We also have explored the way actors experience and live the pandemic. The COVID-19 has reminded us of our vulnerability as biological, human, social and spiritual beings. The pandemic, the confinement and the fear of contagion have had a profound impact on the live and subjectivity of individuals, and on their relationship with the others. Intergenerational relations have taken new shapes and meanings. Social distancing measures have put solidarity at risk and often shrunk the limits of the community within which it takes place. Digital technologies have reshaped many realms of our lives, from work to family, as well as our way of teaching, researching and meeting in congresses and forums.

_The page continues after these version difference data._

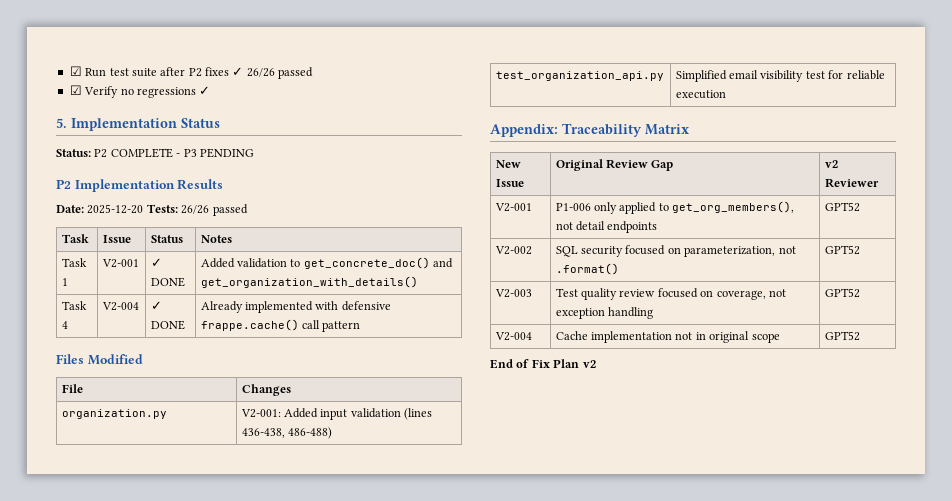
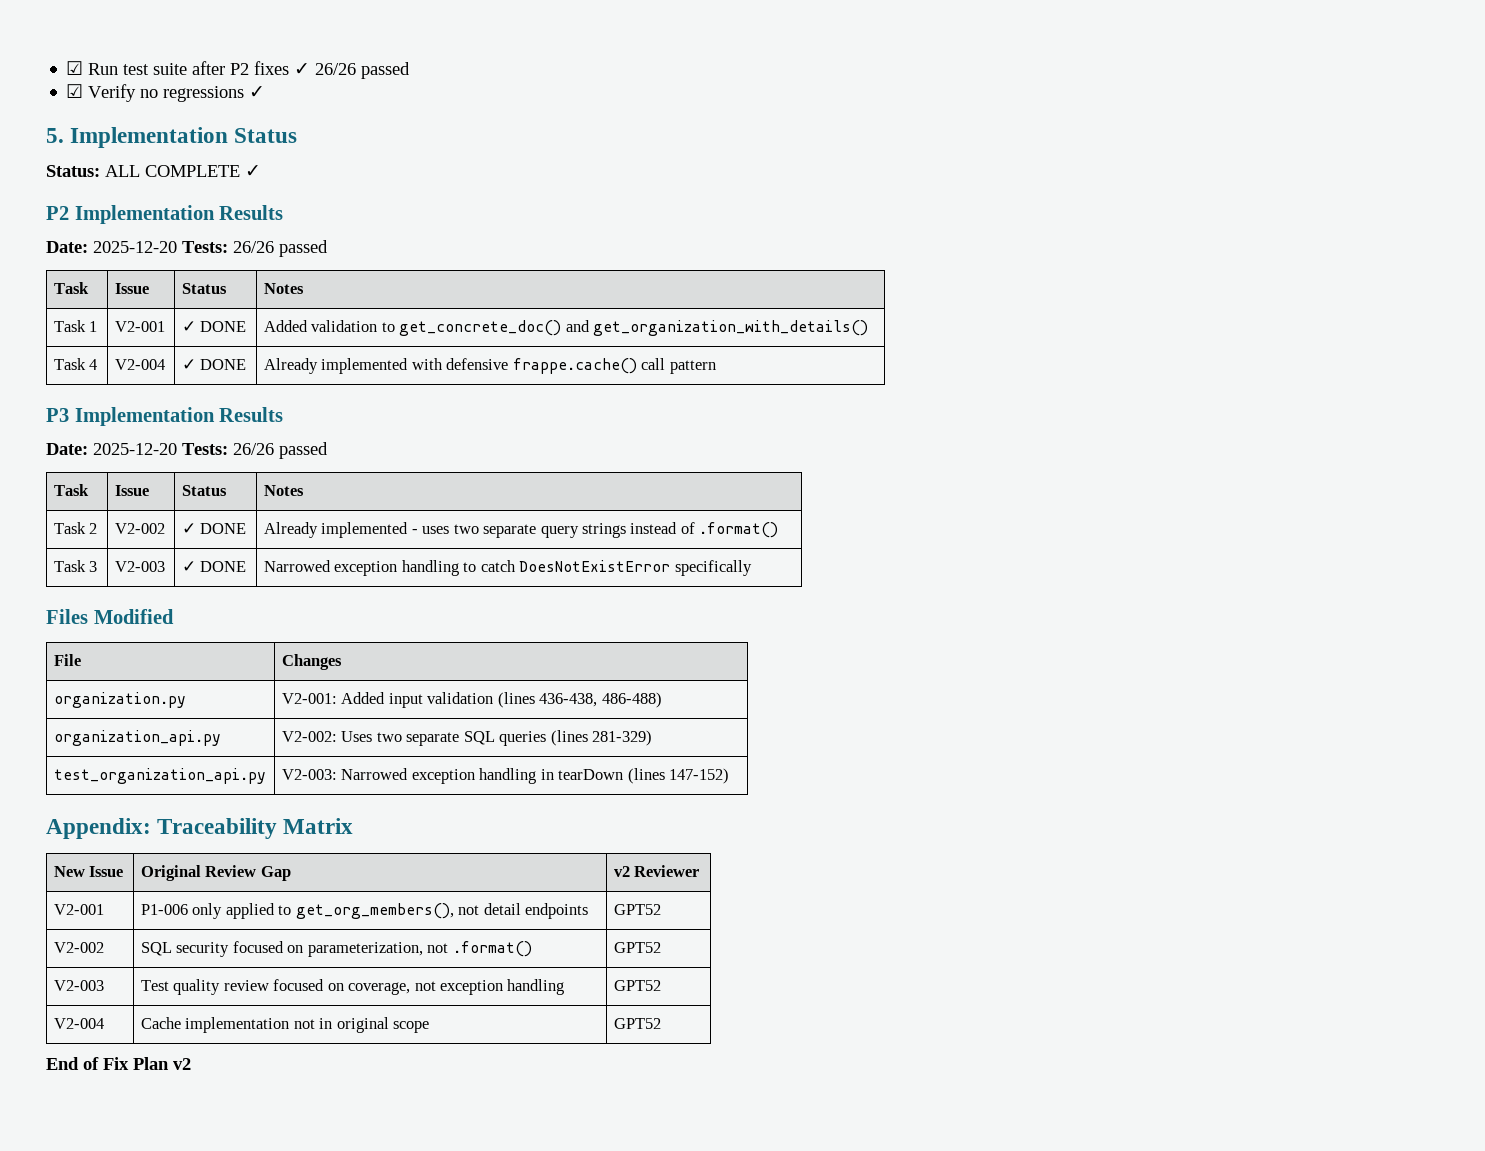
- Status: P2 COMPLETE - P3 PENDING
+ Status: ALL COMPLETE ✓
+ P3 Implementation Results
+ Date: 2025-12-20 Tests: 26/26 passed
+ Task | Issue | Status | Notes
+ Task 2 | V2-002 | ✓ DONE | Already implemented - uses two separate query strings instead of .format()
+ Task 3 | V2-003 | ✓ DONE | Narrowed exception handling to catch DoesNotExistError specifically
- test_organization_api.py | Simplified email visibility test for reliable execution
+ organization_api.py | V2-002: Uses two separate SQL queries (lines 281-329)
+ test_organization_api.py | V2-003: Narrowed exception handling in tearDown (lines 147-152)

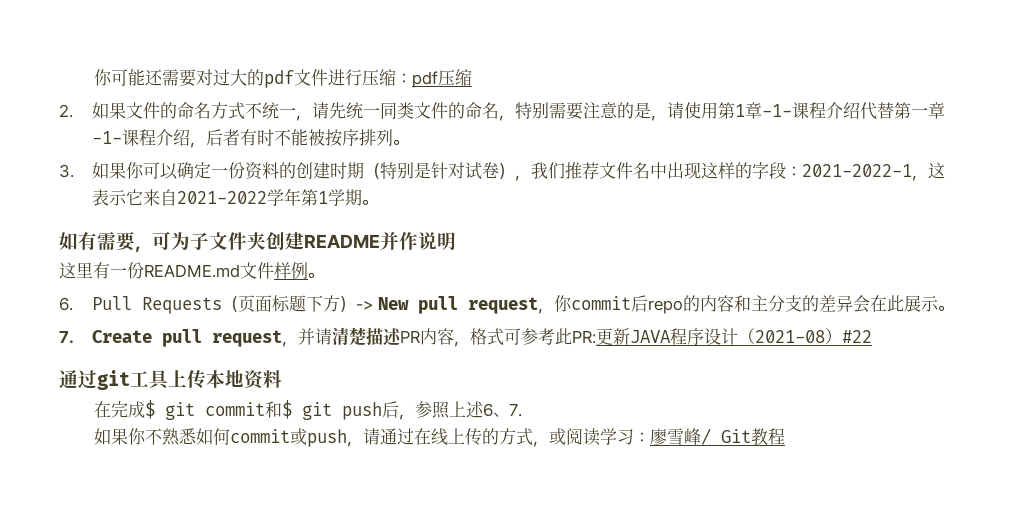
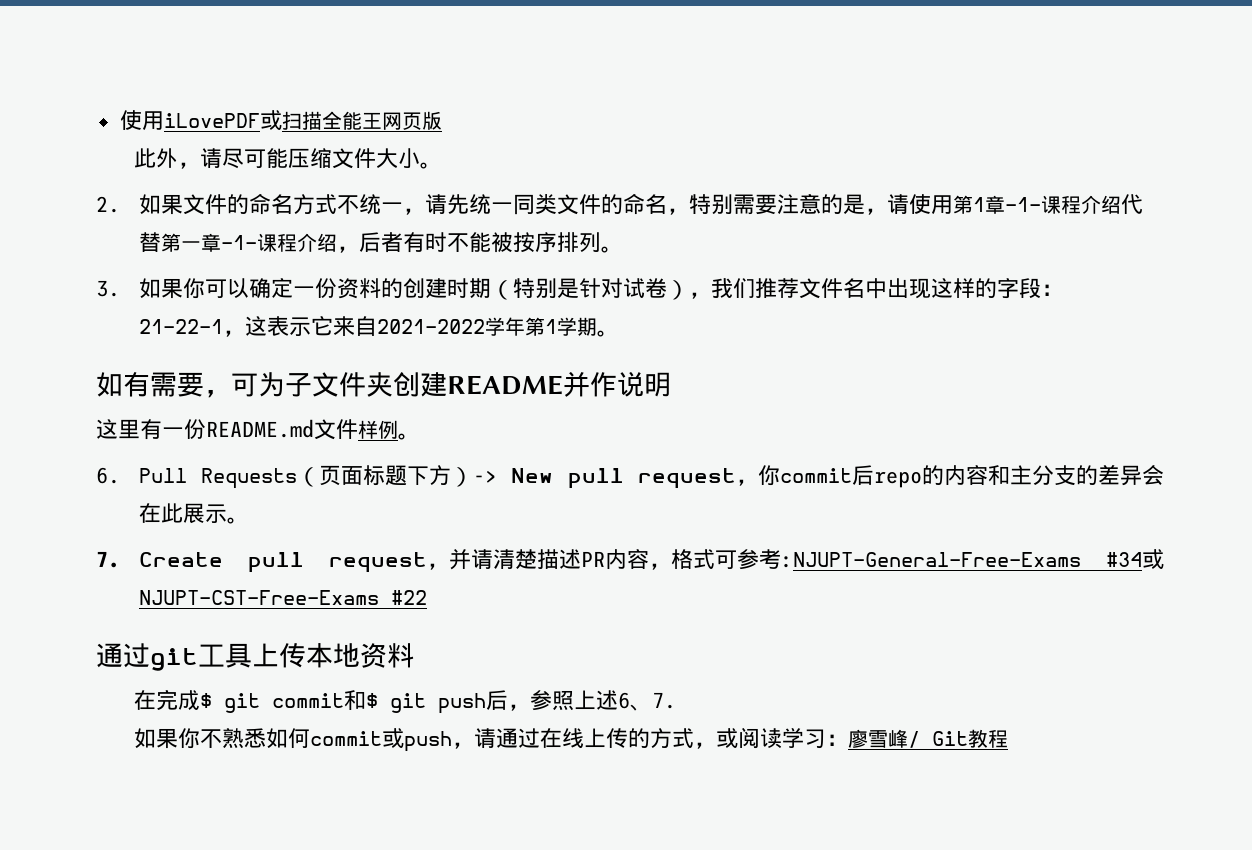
- 你可能还需要对过大的pdf文件进行压缩：pdf压缩
+ 使用iLovePDF或扫描全能王网页版
+ 此外，请尽可能压缩文件大小。
- 3.如果你可以确定一份资料的创建时期（特别是针对试卷），我们推荐文件名中出现这样的字段：2021-2022-1，这表示它来自2021-2022学年第1学期。
+ 3.如果你可以确定一份资料的创建时期（特别是针对试卷），我们推荐文件名中出现这样的字段：21-22-1，这表示它来自2021-2022学年第1学期。
- 7. Create pull request，并请清楚描述PR内容，格式可参考此PR:更新JAVA程序设计（2021-08）#22
+ 7. Create pull request，并请清楚描述PR内容，格式可参考:NJUPT-General-Free-Exams #34或NJUPT-CST-Free-Exams #22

Another stream of research has analyzed the way policymakers and political regimes deal with the outbreak. The pandemic has revealed the strengths and weaknesses of governments, public policies and political regimes. It has transformed the relationship between citizens and their government and shown the importance of public healthcare.

We have also analyzed and debated the longer-term impacts of the pandemic. Many of us have stressed the need for a world more sensitive to human beings, care, and social inequalities, and with stronger welfare states. However, increased competition between states and the power of transnational corporations have often prevailed in the management of the pandemic. The crisis management also may pave the way for a new authoritarian era, with biopolitics grounded in new technologies. The way humanity will get out of the COVID-19 pandemic will rely on how policymakers, economic actors, citizens and social movements deal with this multidimensional crisis and defend their visions of the world.

The COVID-19 pandemic has stressed how deeply interdependent we have become. Fostering a global dialogue among social scientists from all continent is the core mission of the ISA. Opening more spaces for our colleagues from the Global South and for their concepts, research and action is fundamental to our work. In the North and in the South of the planet, women, indigenous people, minorities have helped us to reach a better understanding of our world and the global challenges of our times in a different way. Hence, the epistemologies of the South and feminist and intersectional perspectives on democracy, ecology and social justice are more than alternative options for sociology in the 21st century. There are at its core and have deeply transformed it.